Search the listing below for the word "none", and copy every line in which it turns up.

::: DATA PROVIDED :::

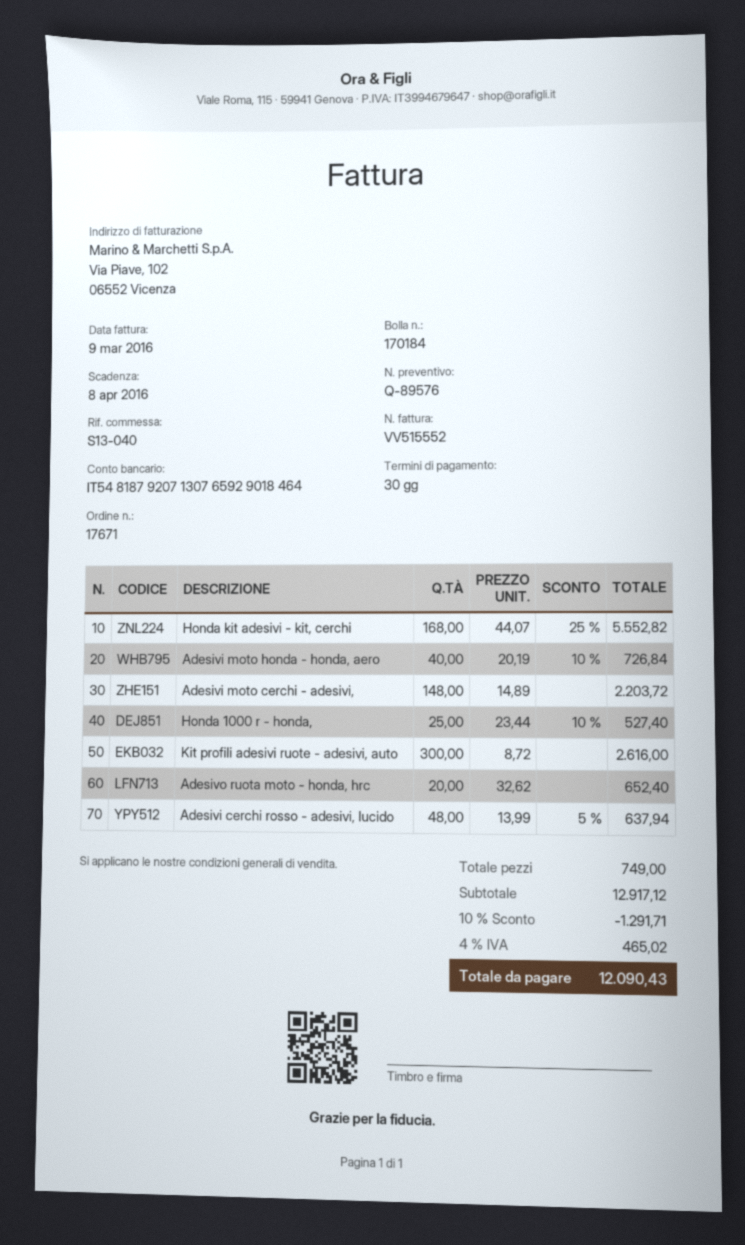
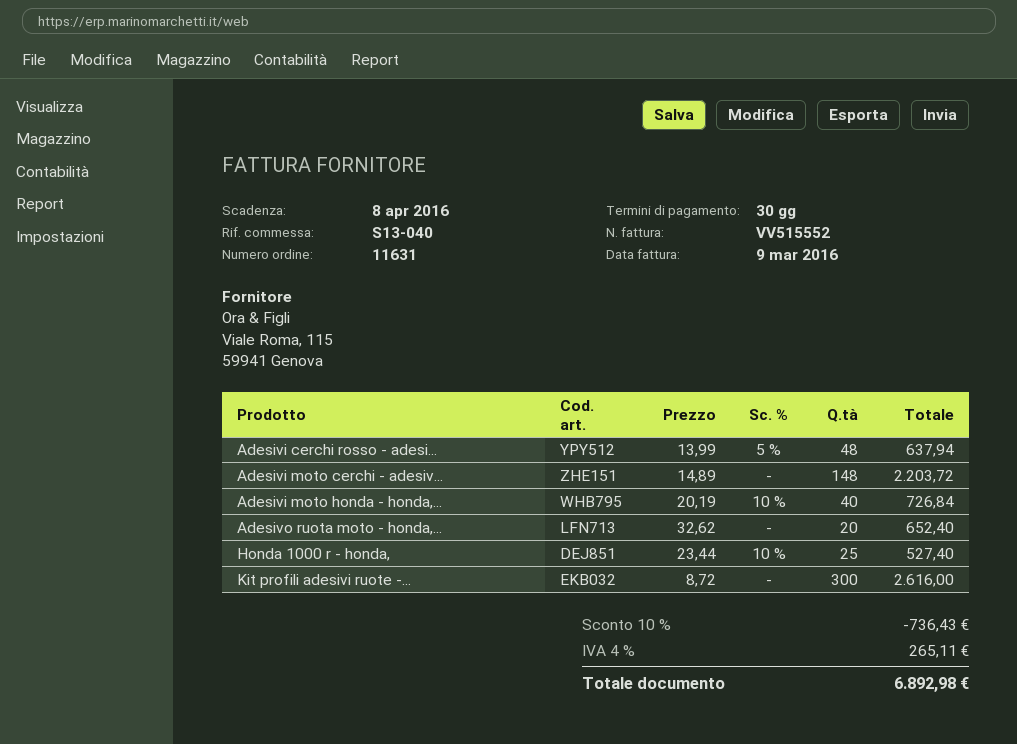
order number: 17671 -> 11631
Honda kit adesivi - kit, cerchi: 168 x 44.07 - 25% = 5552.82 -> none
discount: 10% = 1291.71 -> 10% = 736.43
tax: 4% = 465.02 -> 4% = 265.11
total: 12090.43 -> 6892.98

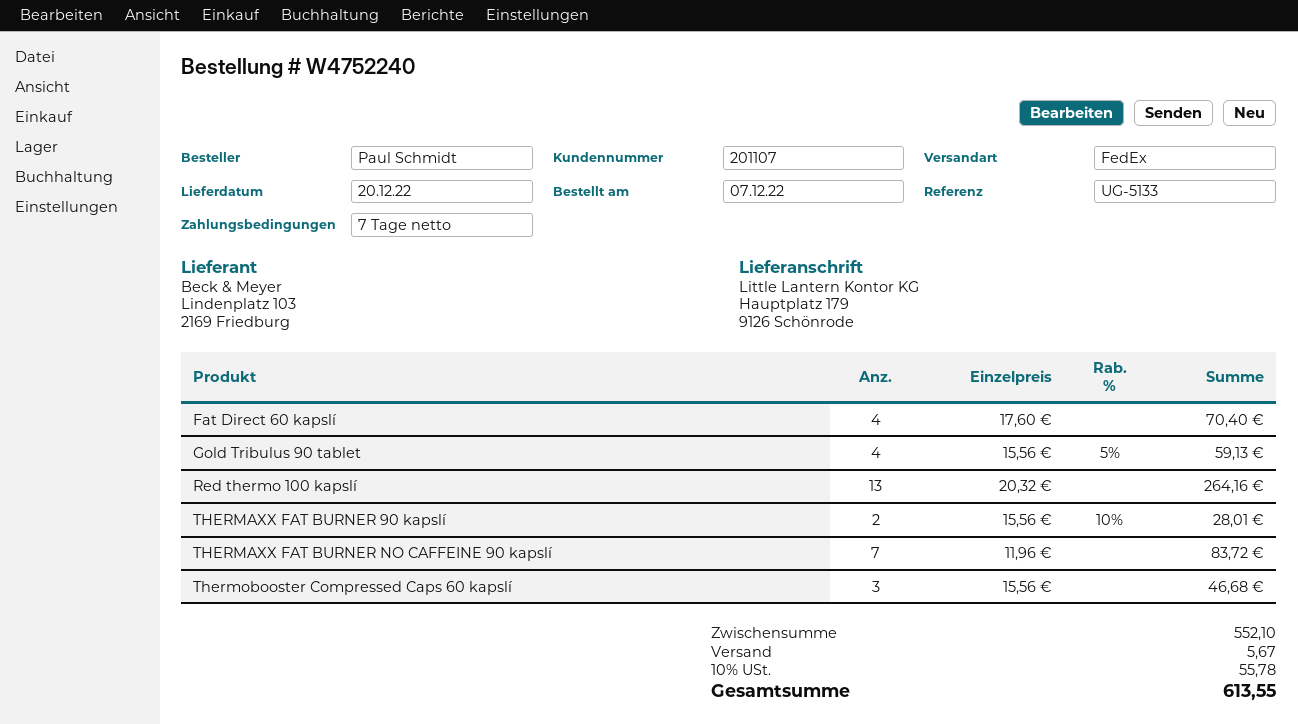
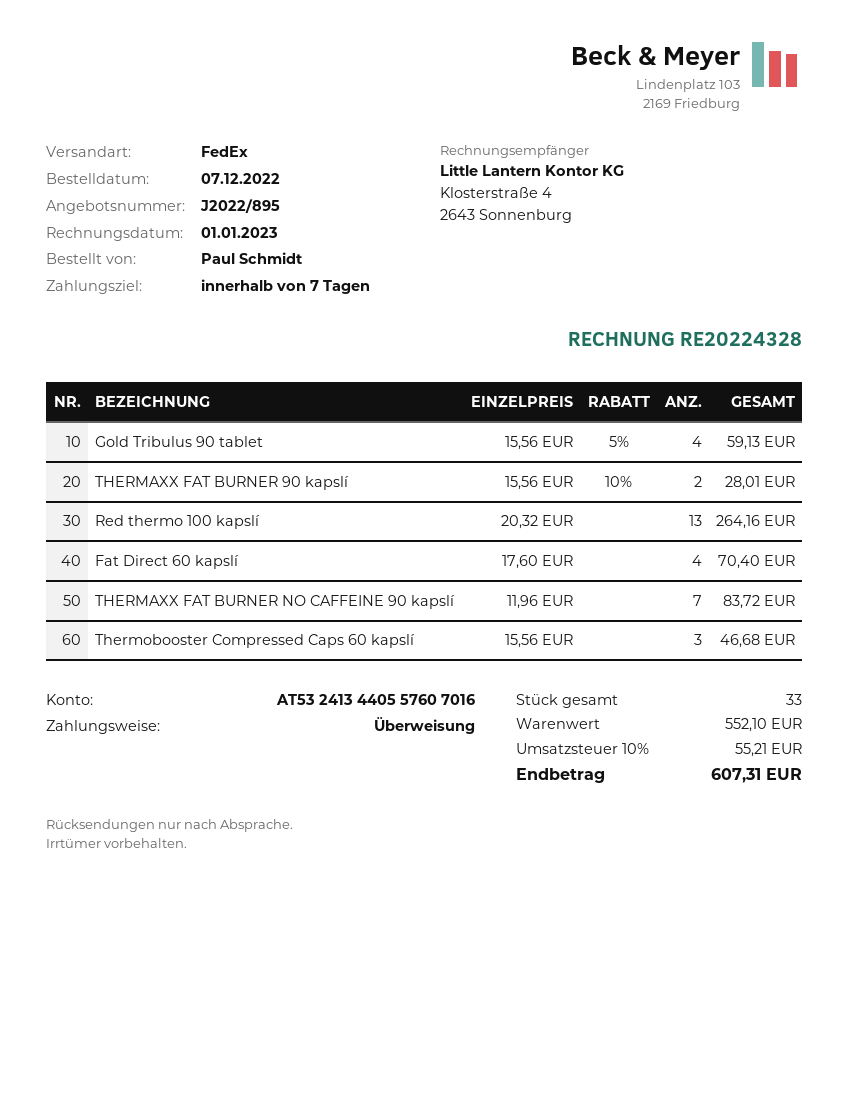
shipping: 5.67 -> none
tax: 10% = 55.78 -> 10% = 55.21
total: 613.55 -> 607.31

:::
::: DATA PROVIDED :::

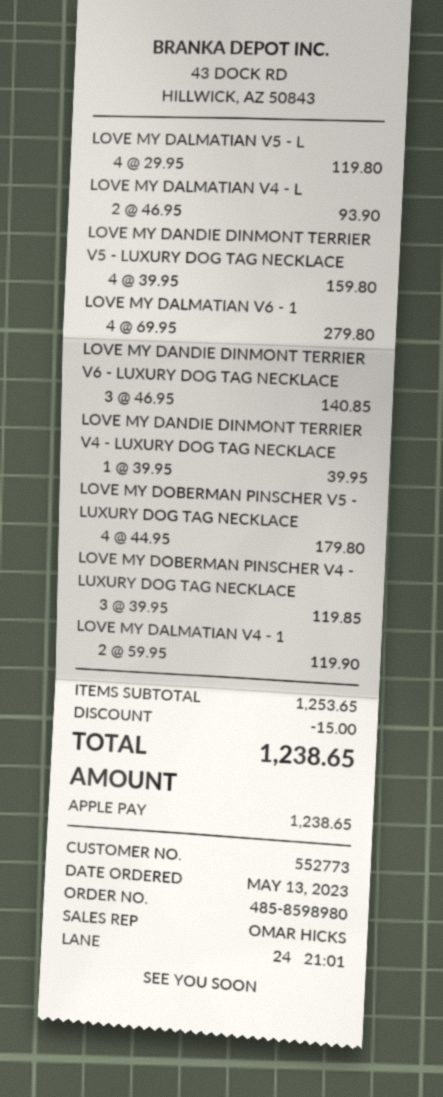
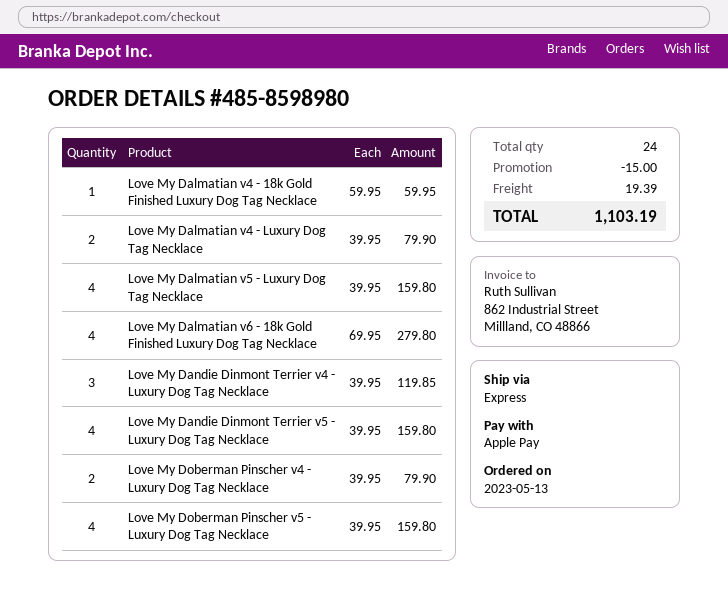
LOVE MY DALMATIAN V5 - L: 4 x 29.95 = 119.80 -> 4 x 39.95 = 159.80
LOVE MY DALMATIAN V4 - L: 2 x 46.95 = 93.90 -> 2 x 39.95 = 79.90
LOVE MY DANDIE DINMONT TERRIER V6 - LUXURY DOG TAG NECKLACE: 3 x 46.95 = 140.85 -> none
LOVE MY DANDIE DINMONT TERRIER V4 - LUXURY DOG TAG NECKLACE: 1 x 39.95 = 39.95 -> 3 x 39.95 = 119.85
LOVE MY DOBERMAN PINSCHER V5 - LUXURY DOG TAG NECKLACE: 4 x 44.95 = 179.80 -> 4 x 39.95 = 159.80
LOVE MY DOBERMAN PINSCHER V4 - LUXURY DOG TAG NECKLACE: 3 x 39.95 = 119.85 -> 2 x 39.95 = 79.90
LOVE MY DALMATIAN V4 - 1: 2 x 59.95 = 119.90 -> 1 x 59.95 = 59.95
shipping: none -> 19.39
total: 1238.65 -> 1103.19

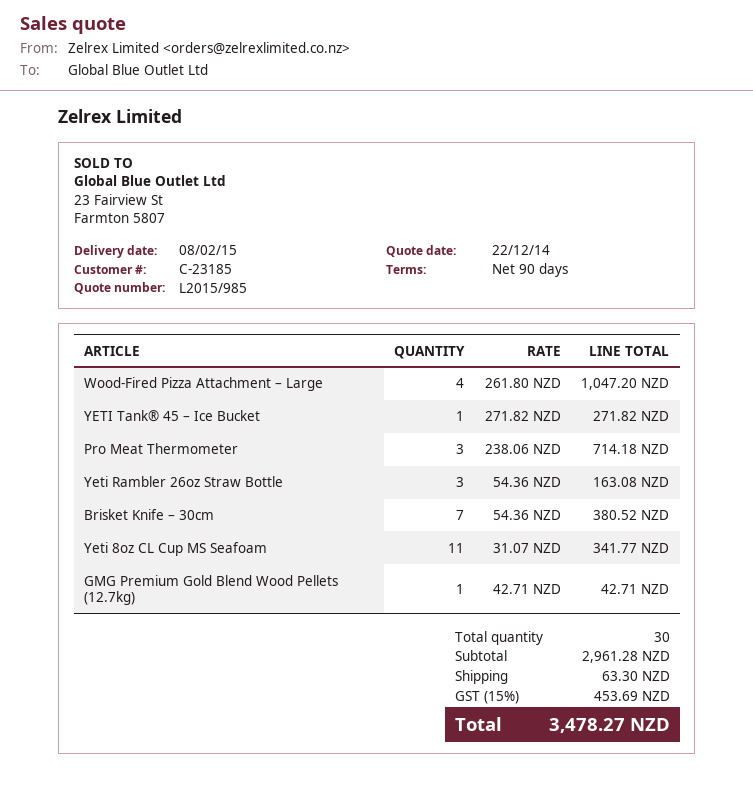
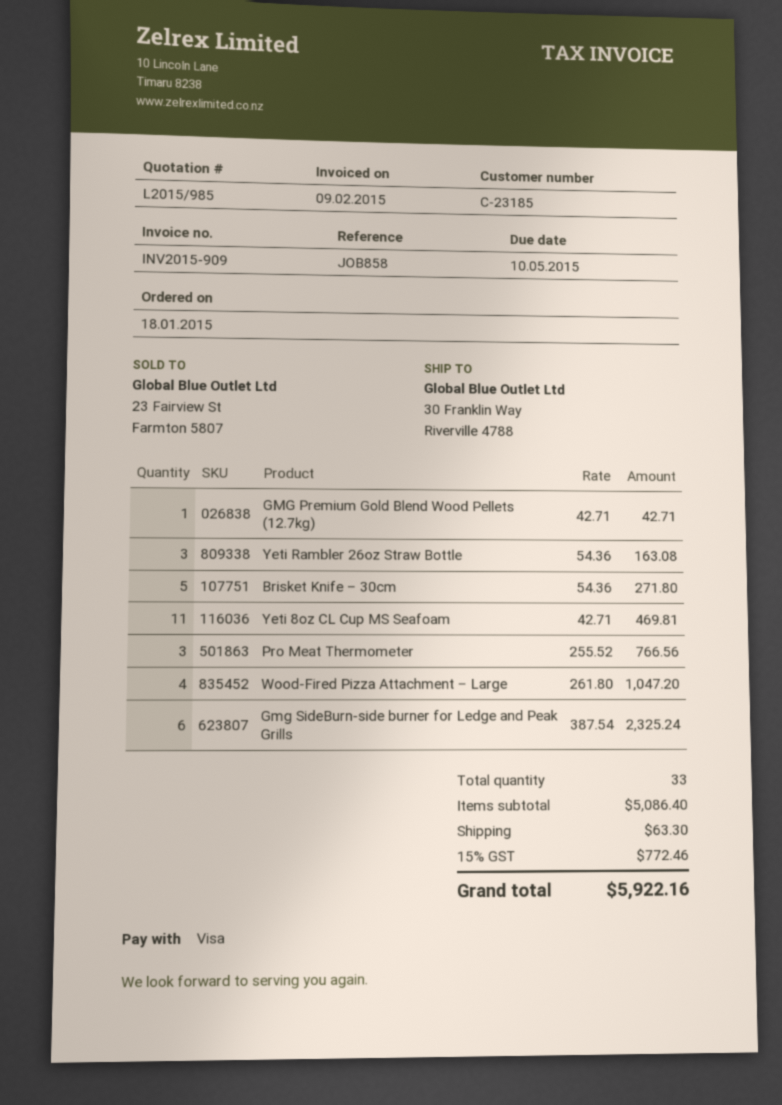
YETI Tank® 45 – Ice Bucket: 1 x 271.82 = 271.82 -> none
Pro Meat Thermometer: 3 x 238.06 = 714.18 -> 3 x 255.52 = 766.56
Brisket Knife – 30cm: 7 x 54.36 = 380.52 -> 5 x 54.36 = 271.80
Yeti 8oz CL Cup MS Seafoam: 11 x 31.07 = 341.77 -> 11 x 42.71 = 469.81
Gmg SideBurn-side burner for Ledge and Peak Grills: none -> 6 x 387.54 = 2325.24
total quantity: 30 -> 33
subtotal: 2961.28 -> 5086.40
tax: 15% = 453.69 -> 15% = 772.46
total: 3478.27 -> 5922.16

:::

▶ [RESULT FOR THIS EXERCISE]:
Honda kit adesivi - kit, cerchi: 168 x 44.07 - 25% = 5552.82 -> none
shipping: 5.67 -> none
LOVE MY DANDIE DINMONT TERRIER V6 - LUXURY DOG TAG NECKLACE: 3 x 46.95 = 140.85 -> none
shipping: none -> 19.39
YETI Tank® 45 – Ice Bucket: 1 x 271.82 = 271.82 -> none
Gmg SideBurn-side burner for Ledge and Peak Grills: none -> 6 x 387.54 = 2325.24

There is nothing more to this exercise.